(Web page edit records)

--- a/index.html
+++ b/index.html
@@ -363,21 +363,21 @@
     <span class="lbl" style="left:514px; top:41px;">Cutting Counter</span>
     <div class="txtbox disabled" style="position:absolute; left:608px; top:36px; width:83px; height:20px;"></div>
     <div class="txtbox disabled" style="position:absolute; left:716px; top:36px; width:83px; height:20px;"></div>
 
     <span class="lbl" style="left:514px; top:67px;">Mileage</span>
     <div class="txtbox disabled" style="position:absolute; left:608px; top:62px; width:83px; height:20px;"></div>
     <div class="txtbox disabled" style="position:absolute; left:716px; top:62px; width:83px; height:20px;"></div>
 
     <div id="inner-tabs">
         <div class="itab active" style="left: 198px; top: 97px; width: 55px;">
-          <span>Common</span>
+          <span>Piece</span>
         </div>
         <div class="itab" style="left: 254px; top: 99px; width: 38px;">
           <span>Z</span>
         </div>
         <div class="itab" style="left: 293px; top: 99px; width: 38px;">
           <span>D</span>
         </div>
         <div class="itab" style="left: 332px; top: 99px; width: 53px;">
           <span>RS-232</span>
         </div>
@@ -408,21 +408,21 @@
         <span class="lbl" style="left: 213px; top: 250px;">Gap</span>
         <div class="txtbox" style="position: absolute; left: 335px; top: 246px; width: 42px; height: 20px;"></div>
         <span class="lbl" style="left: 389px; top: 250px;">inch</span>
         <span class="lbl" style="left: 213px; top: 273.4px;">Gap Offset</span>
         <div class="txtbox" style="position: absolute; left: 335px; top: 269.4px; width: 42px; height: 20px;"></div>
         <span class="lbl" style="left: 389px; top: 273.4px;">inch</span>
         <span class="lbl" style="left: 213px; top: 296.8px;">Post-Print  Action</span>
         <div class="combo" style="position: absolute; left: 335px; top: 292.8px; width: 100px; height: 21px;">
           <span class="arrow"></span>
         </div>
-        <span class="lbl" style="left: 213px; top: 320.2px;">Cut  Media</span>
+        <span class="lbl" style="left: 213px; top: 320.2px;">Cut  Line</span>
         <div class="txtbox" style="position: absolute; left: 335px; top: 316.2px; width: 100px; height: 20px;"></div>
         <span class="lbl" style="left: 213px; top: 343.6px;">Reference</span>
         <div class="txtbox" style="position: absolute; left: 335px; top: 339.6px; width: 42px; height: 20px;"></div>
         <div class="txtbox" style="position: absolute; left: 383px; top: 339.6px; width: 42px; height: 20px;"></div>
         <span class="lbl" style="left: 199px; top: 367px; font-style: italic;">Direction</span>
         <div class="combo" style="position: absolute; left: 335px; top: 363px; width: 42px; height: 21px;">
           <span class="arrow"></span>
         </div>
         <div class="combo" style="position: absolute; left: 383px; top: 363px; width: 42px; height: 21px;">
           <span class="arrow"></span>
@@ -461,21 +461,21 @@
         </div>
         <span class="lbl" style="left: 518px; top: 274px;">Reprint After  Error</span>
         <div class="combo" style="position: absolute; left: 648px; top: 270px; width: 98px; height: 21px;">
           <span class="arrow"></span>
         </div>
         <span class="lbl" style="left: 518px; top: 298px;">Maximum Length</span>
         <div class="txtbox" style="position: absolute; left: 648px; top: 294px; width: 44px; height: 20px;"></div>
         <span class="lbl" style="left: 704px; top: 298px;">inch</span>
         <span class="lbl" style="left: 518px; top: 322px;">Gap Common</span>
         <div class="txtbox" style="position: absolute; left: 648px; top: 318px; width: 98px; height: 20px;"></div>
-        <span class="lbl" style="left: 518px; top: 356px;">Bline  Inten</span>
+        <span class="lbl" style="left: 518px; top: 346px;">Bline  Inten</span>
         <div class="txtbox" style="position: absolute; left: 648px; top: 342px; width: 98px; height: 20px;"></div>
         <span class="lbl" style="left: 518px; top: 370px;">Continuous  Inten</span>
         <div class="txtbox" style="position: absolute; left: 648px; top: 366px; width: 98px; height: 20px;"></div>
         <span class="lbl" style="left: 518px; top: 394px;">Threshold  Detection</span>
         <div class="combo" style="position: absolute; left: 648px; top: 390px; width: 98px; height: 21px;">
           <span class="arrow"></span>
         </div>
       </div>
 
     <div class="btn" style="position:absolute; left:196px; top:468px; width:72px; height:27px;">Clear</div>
--
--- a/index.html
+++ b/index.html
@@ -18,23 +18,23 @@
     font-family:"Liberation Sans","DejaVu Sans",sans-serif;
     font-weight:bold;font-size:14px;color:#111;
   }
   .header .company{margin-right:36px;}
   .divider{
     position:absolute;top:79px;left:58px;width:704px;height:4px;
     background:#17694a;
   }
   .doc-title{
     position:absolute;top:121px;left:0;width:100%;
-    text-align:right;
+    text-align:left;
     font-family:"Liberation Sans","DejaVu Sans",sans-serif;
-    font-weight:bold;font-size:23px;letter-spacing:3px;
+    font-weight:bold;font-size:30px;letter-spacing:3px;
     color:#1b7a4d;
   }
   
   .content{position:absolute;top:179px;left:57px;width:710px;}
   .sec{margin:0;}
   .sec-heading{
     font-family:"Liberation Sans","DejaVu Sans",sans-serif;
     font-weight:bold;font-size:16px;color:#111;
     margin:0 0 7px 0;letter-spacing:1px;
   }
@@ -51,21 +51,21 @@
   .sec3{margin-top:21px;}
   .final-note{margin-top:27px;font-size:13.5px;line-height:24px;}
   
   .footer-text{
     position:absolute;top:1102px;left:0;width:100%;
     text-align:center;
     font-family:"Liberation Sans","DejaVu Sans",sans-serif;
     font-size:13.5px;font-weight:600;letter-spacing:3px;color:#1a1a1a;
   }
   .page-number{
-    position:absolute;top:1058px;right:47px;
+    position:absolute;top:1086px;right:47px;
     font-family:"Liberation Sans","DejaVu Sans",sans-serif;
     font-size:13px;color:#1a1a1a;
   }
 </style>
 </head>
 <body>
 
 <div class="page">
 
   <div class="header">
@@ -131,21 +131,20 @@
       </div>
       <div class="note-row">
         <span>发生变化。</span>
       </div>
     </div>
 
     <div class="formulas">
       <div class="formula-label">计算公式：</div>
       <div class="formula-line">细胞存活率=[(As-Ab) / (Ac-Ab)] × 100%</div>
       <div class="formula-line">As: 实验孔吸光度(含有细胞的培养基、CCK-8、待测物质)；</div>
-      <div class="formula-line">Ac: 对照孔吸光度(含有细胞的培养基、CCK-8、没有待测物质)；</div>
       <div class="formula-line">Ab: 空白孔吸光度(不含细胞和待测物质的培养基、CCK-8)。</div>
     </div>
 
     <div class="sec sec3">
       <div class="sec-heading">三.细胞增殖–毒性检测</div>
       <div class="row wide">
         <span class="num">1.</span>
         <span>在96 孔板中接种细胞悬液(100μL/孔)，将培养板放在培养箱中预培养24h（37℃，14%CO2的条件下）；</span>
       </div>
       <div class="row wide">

**WORK ORDER:** Every line in the data above that contains the word "size" should be copied.

**OUTPUT OF THE TASK:**
     font-weight:bold;font-size:14px;color:#111;
-    font-weight:bold;font-size:23px;letter-spacing:3px;
+    font-weight:bold;font-size:30px;letter-spacing:3px;
     font-weight:bold;font-size:16px;color:#111;
   .final-note{margin-top:27px;font-size:13.5px;line-height:24px;}
     font-size:13.5px;font-weight:600;letter-spacing:3px;color:#1a1a1a;
     font-size:13px;color:#1a1a1a;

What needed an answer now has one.